Two ways to stop bleeding francs
The instinct here is to panic and sell everything American. Don’t. Global diversification is still right; the dollar exposure is a price worth paying for owning the best companies in the world, and in a crisis the franc’s safe-haven strength actually cushions your losses. The goal is not to flee the dollar. It is to stop overpaying the drag where it is cheap to fix. There are two clean levers, one for each half of a core-satellite portfolio.
- Hedge the core.Your broad index sleeve, the part that is pure diversification rather than a specific bet, can be held in a CHF-hedged share class. These exist and they are cheap: the iShares S&P 500 CHF Hedged UCITS ETF charges 0.20 percent a year (justETF), and UBS’s CHF-hedged S&P 500 ETF runs just 0.06 percent (justETF). The hedge is not free, you pay the interest-rate gap between the two currencies, but on the index sleeve, where you have no view on any single company, removing the FX noise is usually worth it.

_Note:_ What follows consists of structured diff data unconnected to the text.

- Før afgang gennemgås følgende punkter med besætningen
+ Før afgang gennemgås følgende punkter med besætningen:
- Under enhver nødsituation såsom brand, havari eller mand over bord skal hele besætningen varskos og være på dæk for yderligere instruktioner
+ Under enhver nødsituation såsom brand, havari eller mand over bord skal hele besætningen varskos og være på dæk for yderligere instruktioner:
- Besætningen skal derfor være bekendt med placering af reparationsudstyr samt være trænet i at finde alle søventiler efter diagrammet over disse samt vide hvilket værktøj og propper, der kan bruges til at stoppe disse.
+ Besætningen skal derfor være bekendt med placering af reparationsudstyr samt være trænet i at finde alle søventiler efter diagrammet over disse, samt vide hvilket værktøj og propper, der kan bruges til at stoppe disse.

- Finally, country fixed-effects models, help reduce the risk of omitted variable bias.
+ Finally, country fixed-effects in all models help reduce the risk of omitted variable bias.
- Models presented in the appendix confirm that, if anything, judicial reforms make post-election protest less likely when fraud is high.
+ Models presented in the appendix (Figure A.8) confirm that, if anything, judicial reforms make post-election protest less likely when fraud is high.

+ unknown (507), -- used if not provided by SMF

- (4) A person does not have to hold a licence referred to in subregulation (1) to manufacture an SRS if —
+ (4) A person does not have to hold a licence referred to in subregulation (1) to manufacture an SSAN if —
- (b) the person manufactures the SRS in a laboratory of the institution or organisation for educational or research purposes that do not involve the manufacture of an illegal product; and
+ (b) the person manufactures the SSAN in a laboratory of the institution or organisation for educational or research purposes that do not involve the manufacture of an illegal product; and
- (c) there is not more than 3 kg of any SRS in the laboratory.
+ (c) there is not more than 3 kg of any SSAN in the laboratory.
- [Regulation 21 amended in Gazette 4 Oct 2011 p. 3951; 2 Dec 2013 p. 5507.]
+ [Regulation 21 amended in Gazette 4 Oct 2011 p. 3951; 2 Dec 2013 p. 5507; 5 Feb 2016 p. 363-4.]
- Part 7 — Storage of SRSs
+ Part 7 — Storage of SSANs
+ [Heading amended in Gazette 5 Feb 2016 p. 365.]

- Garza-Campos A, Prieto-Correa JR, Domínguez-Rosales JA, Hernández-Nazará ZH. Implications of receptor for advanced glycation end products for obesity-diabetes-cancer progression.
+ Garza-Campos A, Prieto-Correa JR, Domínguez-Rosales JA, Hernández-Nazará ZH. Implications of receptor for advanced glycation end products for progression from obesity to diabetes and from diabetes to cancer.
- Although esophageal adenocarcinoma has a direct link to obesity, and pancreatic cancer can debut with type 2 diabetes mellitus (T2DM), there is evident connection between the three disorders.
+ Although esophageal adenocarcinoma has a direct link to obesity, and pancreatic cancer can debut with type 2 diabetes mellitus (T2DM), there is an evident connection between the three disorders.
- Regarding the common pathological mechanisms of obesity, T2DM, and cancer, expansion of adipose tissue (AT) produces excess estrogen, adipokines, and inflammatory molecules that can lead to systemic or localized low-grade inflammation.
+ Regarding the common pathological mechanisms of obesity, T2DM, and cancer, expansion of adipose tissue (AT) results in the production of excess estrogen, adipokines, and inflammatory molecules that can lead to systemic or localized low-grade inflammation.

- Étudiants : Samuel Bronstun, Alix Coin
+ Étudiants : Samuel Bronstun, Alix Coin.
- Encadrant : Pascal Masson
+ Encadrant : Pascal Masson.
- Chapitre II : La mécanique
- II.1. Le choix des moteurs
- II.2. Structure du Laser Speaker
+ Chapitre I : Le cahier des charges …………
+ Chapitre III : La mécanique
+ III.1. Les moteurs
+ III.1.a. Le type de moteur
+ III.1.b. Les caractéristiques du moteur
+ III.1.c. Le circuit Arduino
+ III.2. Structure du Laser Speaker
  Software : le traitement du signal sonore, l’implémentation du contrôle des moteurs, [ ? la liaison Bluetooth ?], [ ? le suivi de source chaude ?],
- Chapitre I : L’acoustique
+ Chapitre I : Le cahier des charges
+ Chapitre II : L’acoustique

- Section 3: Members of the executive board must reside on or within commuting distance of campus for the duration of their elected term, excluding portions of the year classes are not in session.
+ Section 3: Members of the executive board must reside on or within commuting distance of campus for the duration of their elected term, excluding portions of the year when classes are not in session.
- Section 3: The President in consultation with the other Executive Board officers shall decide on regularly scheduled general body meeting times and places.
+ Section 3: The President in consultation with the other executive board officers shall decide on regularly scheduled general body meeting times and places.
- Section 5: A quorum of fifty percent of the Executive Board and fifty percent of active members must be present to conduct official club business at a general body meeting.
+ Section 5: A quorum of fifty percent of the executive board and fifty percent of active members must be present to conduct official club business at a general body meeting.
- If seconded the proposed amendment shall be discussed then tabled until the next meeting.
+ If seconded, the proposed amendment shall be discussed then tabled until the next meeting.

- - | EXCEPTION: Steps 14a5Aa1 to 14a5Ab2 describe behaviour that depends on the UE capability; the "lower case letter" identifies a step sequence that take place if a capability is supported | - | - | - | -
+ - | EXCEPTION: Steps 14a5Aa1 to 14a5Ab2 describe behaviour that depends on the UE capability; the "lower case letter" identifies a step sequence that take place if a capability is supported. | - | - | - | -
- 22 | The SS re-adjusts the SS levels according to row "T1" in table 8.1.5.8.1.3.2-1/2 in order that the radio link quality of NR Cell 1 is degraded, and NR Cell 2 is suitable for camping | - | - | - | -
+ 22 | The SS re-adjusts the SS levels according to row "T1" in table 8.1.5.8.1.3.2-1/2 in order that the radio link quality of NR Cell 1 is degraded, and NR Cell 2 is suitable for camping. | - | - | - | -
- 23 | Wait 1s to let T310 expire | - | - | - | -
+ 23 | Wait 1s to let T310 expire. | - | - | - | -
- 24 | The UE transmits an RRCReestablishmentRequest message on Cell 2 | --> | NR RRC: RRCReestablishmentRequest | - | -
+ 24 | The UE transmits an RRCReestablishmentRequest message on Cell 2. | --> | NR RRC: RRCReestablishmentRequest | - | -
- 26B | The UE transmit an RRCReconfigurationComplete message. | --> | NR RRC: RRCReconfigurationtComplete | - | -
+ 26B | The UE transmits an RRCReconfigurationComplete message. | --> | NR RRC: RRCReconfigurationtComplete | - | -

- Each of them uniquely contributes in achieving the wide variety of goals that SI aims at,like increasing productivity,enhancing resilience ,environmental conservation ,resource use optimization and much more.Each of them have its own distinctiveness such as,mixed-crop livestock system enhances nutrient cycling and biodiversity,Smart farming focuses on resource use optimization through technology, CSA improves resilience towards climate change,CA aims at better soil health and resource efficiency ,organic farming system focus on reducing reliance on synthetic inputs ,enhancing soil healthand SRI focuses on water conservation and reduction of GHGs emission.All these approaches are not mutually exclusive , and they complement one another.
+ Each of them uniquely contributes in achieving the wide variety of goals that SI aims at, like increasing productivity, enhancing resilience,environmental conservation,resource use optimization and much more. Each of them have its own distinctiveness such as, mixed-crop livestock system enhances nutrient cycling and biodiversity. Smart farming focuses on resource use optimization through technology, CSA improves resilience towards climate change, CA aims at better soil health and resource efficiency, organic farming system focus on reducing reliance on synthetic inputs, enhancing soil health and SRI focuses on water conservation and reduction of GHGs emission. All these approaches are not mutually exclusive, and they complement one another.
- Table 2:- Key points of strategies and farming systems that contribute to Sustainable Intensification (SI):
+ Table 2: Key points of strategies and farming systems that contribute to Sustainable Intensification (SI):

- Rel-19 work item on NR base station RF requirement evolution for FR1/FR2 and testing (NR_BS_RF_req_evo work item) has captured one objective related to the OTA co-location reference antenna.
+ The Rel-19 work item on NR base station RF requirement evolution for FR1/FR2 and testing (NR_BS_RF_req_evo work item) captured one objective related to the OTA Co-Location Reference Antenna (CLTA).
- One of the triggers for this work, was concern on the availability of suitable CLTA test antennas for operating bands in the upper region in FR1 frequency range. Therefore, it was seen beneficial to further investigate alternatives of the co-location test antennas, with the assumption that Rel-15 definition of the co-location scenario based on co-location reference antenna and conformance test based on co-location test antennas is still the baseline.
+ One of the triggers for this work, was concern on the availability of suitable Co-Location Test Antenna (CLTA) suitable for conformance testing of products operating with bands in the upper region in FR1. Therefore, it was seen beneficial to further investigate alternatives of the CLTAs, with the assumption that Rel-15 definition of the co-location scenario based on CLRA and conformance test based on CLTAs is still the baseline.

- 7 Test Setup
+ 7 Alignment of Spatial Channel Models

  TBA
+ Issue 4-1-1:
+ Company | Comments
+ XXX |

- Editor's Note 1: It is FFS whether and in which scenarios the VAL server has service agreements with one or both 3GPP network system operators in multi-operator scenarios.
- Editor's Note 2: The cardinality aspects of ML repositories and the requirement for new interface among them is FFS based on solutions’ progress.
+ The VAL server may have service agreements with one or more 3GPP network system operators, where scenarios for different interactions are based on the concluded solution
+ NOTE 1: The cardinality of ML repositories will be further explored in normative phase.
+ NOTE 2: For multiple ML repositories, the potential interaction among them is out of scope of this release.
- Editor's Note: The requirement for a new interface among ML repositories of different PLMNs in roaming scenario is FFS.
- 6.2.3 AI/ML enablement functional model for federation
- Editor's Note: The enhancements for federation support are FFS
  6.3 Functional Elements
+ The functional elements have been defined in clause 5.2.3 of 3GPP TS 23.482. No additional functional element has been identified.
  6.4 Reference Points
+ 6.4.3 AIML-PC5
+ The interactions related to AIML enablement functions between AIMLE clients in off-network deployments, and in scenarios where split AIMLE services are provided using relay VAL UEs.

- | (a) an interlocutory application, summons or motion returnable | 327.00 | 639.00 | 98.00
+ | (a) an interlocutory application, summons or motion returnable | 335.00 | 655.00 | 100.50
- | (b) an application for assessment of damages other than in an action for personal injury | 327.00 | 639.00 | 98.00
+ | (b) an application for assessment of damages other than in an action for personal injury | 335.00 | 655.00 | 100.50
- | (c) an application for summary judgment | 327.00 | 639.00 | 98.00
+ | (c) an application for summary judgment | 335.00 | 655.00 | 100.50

- Earn francs in the satellite. The cleaner hedge costs nothing, because some companies already earn in francs or in currencies that track them. A Swiss or European business that sells into its home market, books revenue in francs or euros, and pays its people the same, is a natural FX hedge built into the stock itself. Owning a few of those alongside your US winners pulls your effective currency exposure back toward the money you actually live on, without a single forward contract.
Where Obermatt fits
That second lever raises an obvious question: which Swiss and European companies are actually worth owning, rather than just owned because they happen to print francs? A bad business is not a hedge, it is a loss with a Swiss flag on it. This is where a fact-based approach earns its keep. Obermatt ranks companies on fundamentals (profitability, value, growth, safety) and scores each one relative to its true peers, on a scale from 0 to 100, so a rank of 75 means a company outperforms 75 percent of its direct competitors. The Swiss and European coverage lets you screen the franc-and-euro-earning names the same way you screen the American ones, on the numbers, not on the passport. The currency advantage is the reason to look at them. The rank is how you decide whether any single one deserves a place.
The principle
The deepest version of this is simple. Measure your wealth in the currency you will actually spend it in. The brochure return, the dinner-party number, the figure the finfluencer screenshots, is almost always a US-dollar number, and you are not American. None of this means abandoning the world’s best companies, and the franc’s strength is itself a quiet form of safety, so this is a cost to manage, not a crisis to flee. The one concrete action: the next time you check your portfolio, look at the return in francs, not dollars, and decide whether your core belongs in a CHF-hedged share class. The drag is real and it compounds. The good news is that, once you can see it, it is one of the cheapest costs in all of investing to fix.